Saturday, December 31, 2011

2012

At the end of 2010, I took time to write out my deepest desires for 2011.

I also chose a word for the new year. A word that summed up everything that I was committed to pursuing and fighting for. The word I chose was Together.

One of my desires at the time was to feel "together" within myself. Not as in, "Yep, I've got it all together," but in the sense of feeling whole and in touch with all of the parts of me that I had not previously accepted or embraced. 2011 has proved to be a year of discovering who I really am, and uncovering many of the false images I have had about myself.

But in the middle of the year, my word also challenged me to my core. In the midst of feeling daunted and confused about the changes that emerged in my life, I heard a whisper in my heart, urging me to adopt a new word for the remainder of 2011: Grace.

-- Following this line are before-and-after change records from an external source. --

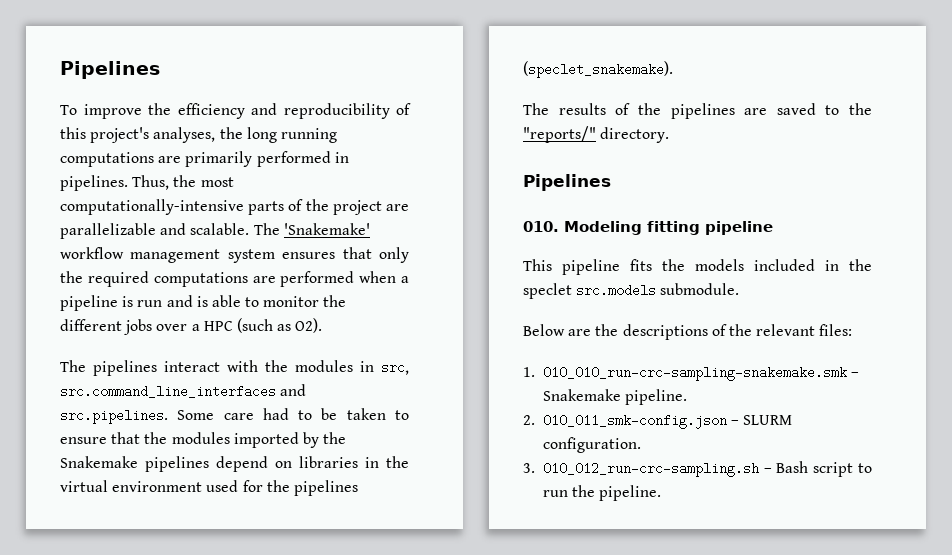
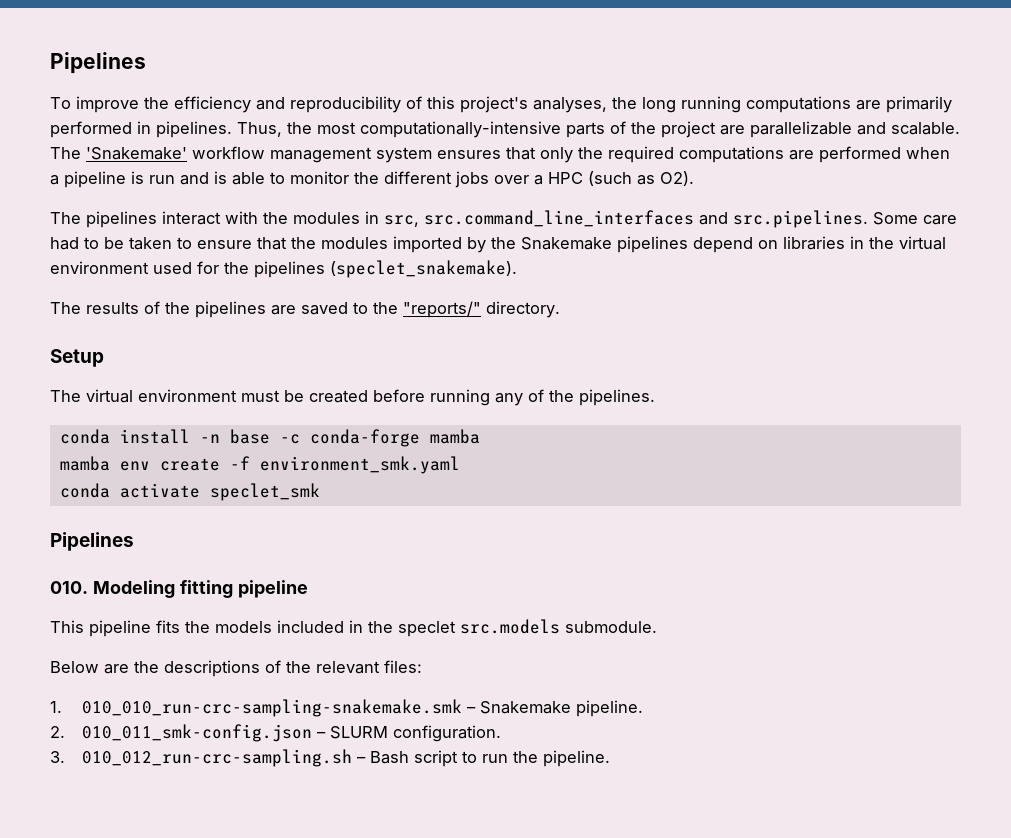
+ Setup
+ The virtual environment must be created before running any of the pipelines.
+ conda install -n base -c conda-forge mamba
+ mamba env create -f environment_smk.yaml
+ conda activate speclet_smk

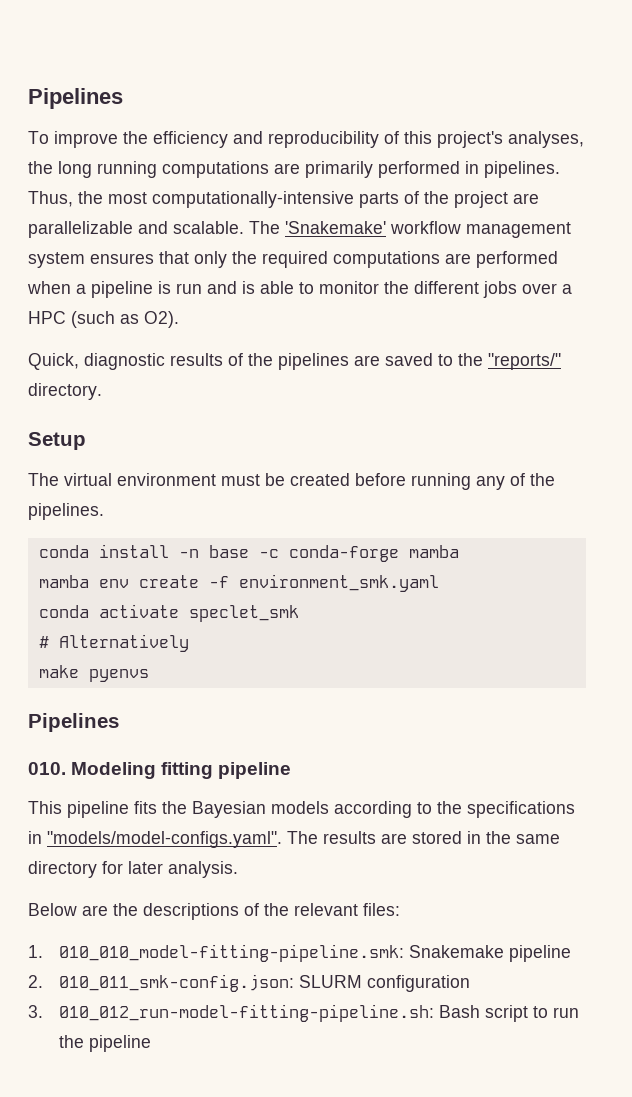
- The pipelines interact with the modules in src, src.command_line_interfaces and src.pipelines. Some care had to be taken to ensure that the modules imported by the Snakemake pipelines depend on libraries in the virtual environment used for the pipelines (speclet_snakemake).
- The results of the pipelines are saved to the "reports/" directory.
+ Quick, diagnostic results of the pipelines are saved to the "reports/" directory.
+ # Alternatively
+ make pyenvs
- This pipeline fits the models included in the speclet src.models submodule.
+ This pipeline fits the Bayesian models according to the specifications in "models/model-configs.yaml". The results are stored in the same directory for later analysis.
- 1. 010_010_run-crc-sampling-snakemake.smk – Snakemake pipeline.
- 2. 010_011_smk-config.json – SLURM configuration.
+ 1. 010_010_model-fitting-pipeline.smk: Snakemake pipeline
+ 2. 010_011_smk-config.json: SLURM configuration
- 3. 010_012_run-crc-sampling.sh – Bash script to run the pipeline.
+ 3. 010_012_run-model-fitting-pipeline.sh: Bash script to run the pipeline

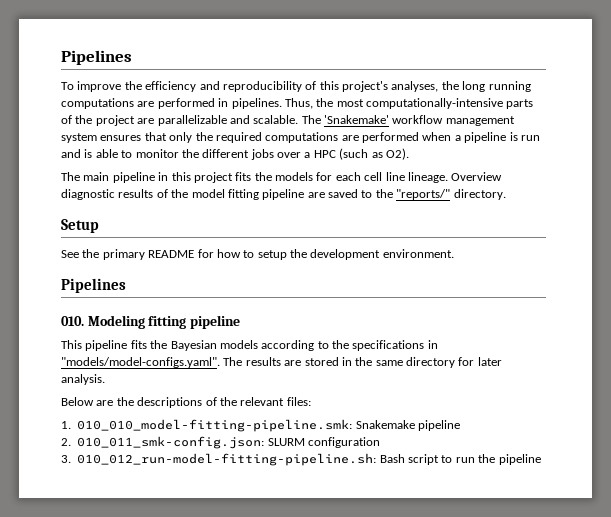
- To improve the efficiency and reproducibility of this project's analyses, the long running computations are primarily performed in pipelines.
+ To improve the efficiency and reproducibility of this project's analyses, the long running computations are performed in pipelines.
- Quick, diagnostic results of the pipelines are saved to the "reports/" directory.
+ The main pipeline in this project fits the models for each cell line lineage. Overview diagnostic results of the model fitting pipeline are saved to the "reports/" directory.
- The virtual environment must be created before running any of the pipelines.
- conda install -n base -c conda-forge mamba
- mamba env create -f environment_smk.yaml
- conda activate speclet_smk
- # Alternatively
- make pyenvs
+ See the primary README for how to setup the development environment.

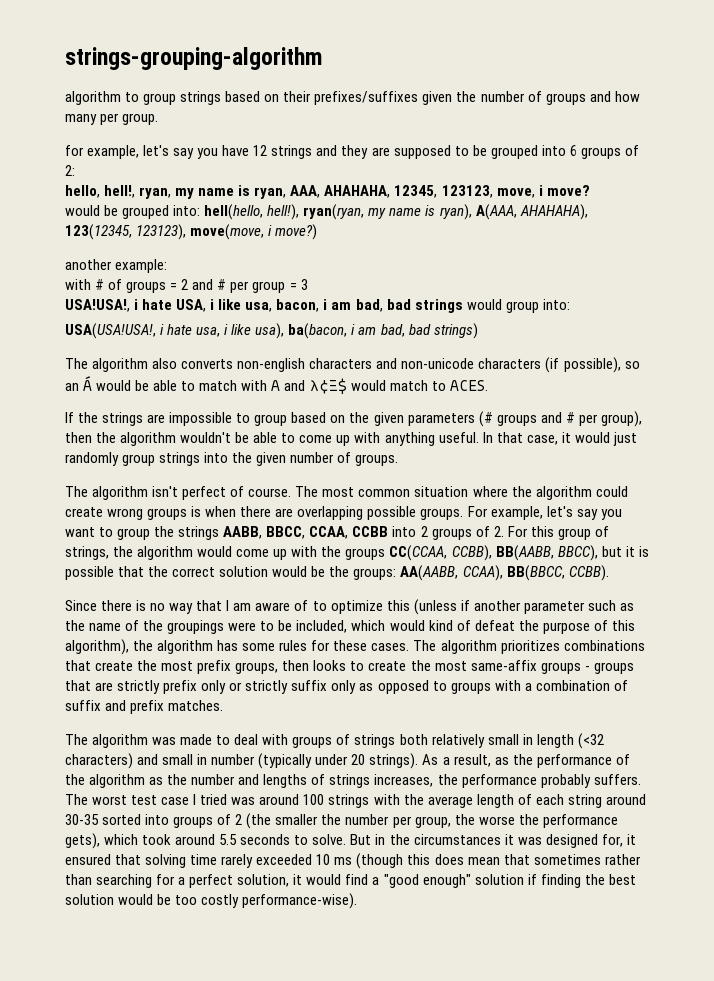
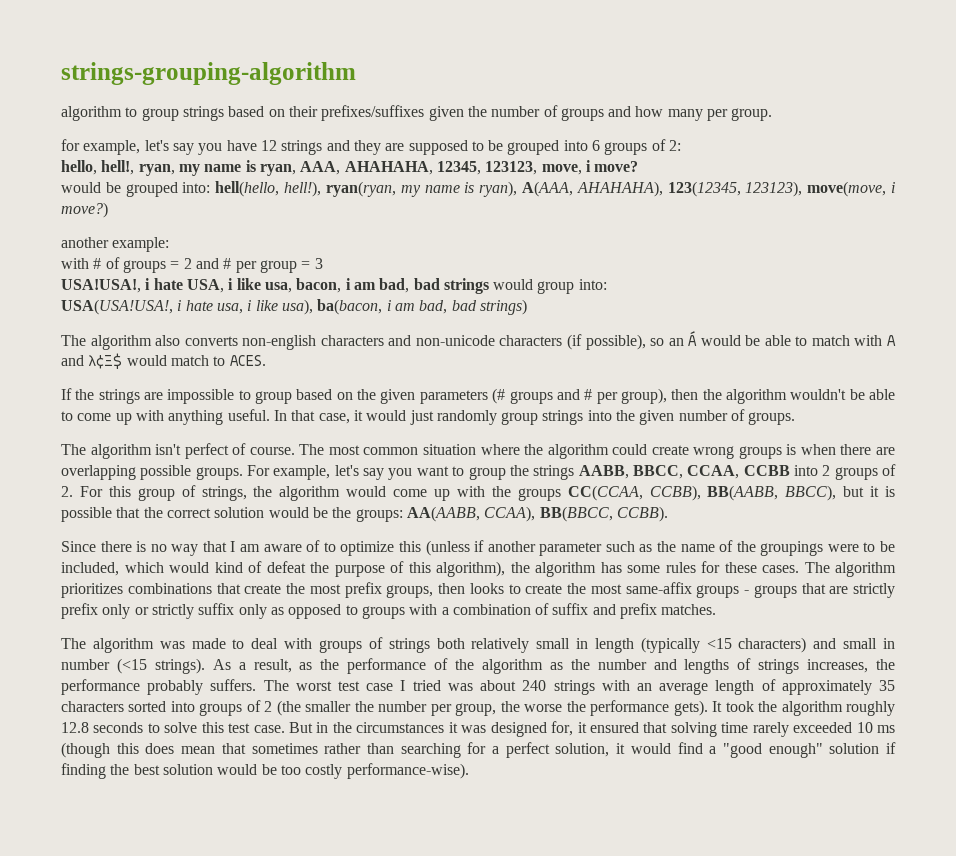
- The algorithm was made to deal with groups of strings both relatively small in length (<32 characters) and small in number (typically under 20 strings).
+ The algorithm was made to deal with groups of strings both relatively small in length (typically <15 characters) and small in number (<15 strings).
- The worst test case I tried was around 100 strings with the average length of each string around 30-35 sorted into groups of 2 (the smaller the number per group, the worse the performance gets), which took around 5.5 seconds to solve.
+ The worst test case I tried was about 240 strings with an average length of approximately 35 characters sorted into groups of 2 (the smaller the number per group, the worse the performance gets). It took the algorithm roughly 12.8 seconds to solve this test case.

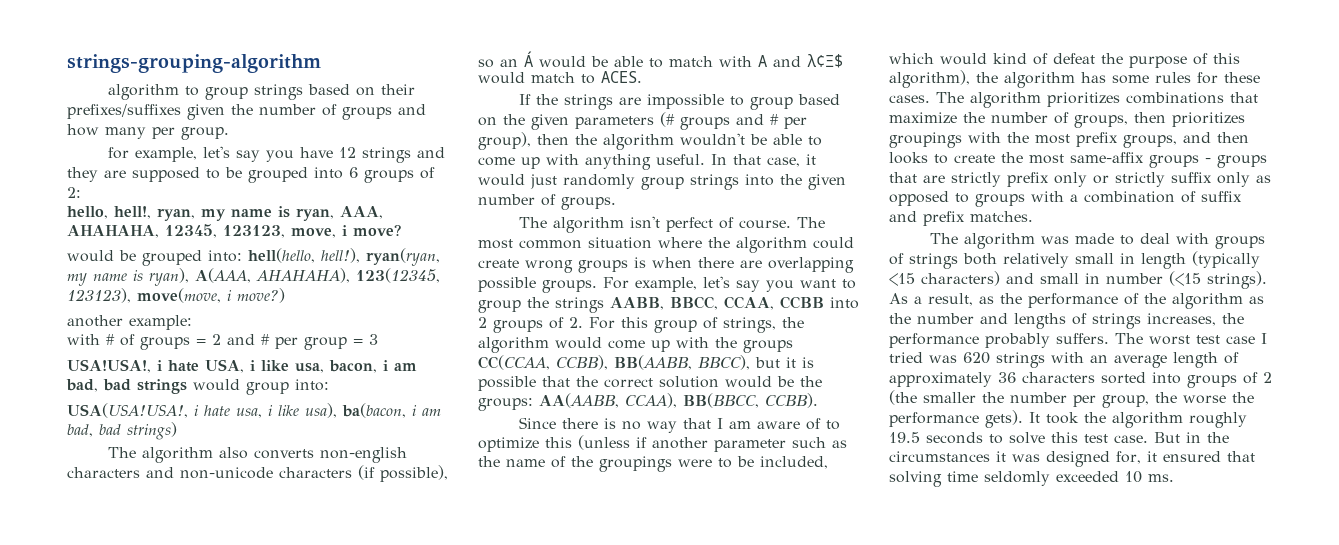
- The algorithm prioritizes combinations that create the most prefix groups, then looks to create the most same-affix groups - groups that are strictly prefix only or strictly suffix only as opposed to groups with a combination of suffix and prefix matches.
+ The algorithm prioritizes combinations that maximize the number of groups, then prioritizes groupings with the most prefix groups, and then looks to create the most same-affix groups - groups that are strictly prefix only or strictly suffix only as opposed to groups with a combination of suffix and prefix matches.
- The worst test case I tried was about 240 strings with an average length of approximately 35 characters sorted into groups of 2 (the smaller the number per group, the worse the performance gets).
+ The worst test case I tried was 620 strings with an average length of approximately 36 characters sorted into groups of 2 (the smaller the number per group, the worse the performance gets).
- It took the algorithm roughly 12.8 seconds to solve this test case.
+ It took the algorithm roughly 19.5 seconds to solve this test case.
- But in the circumstances it was designed for, it ensured that solving time rarely exceeded 10 ms (though this does mean that sometimes rather than searching for a perfect solution, it would find a "good enough" solution if finding the best solution would be too costly performance-wise).
+ But in the circumstances it was designed for, it ensured that solving time seldomly exceeded 10 ms.

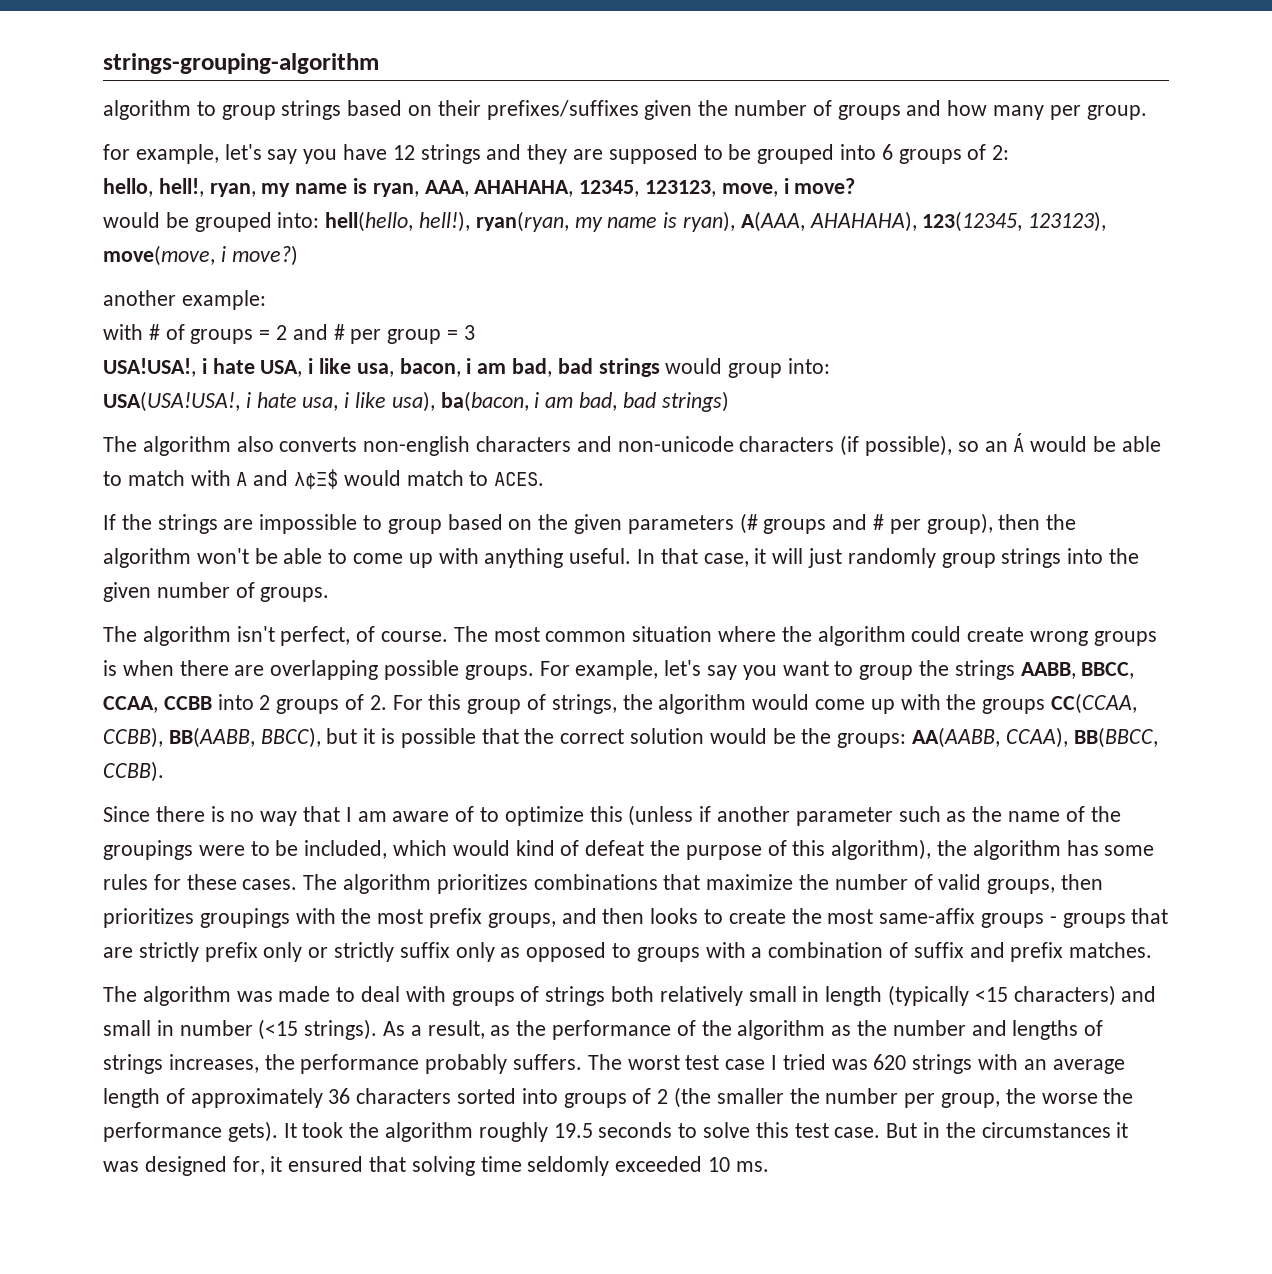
- If the strings are impossible to group based on the given parameters (# groups and # per group), then the algorithm wouldn't be able to come up with anything useful.
+ If the strings are impossible to group based on the given parameters (# groups and # per group), then the algorithm won't be able to come up with anything useful.
- In that case, it would just randomly group strings into the given number of groups.
+ In that case, it will just randomly group strings into the given number of groups.
- The algorithm isn't perfect of course.
+ The algorithm isn't perfect, of course.
- The algorithm prioritizes combinations that maximize the number of groups, then prioritizes groupings with the most prefix groups, and then looks to create the most same-affix groups - groups that are strictly prefix only or strictly suffix only as opposed to groups with a combination of suffix and prefix matches.
+ The algorithm prioritizes combinations that maximize the number of valid groups, then prioritizes groupings with the most prefix groups, and then looks to create the most same-affix groups - groups that are strictly prefix only or strictly suffix only as opposed to groups with a combination of suffix and prefix matches.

I needed to take a step back. I needed to hold on to Grace when everything in my life--instead of feeling together--seemed to be ripping apart at the seams.

I'm thankful for that experience because it takes the pressure off choosing this year's word. I can set my eyes on a course, just like I did in 2010, but I know full well that I may get redirected.

When I think of my word for 2012, I get a picture in my mind.

I have been in one of the hardest seasons of my life. I feel like I've been standing at the edge of a shoreline and these great waves have come one after another. They are fierce, they are intense, and they are unrelenting. Their sheer force have threatened to beat me up and knock me over, but I have remained standing—with my eyes closed and my arms spread out beside me.

I know the waves aren’t going to stop. I am in the midst of a storm, and (unfortunately) I don’t think that storm is going to cease just because I am on the cusp of a new year! So I have decided to take the momentum and strength that I have gained in the last 7 months of GRACE into the year 2012, so I can continue to STAND.

STAND. That's the word.

STAND. (I wanted to write it one more time because every time I have thought about it in the past few weeks I see just as it is written. In big, bold capital letters.)

STAND makes me think of a verse in the Bible. It is found in a passage that describes how there is a cosmic struggle going on in our world (and therefore our lives) every day. Paul, the writer, encourages his friends to gird themselves with spiritual armor and to be aware of the battle that rages on--often unseen.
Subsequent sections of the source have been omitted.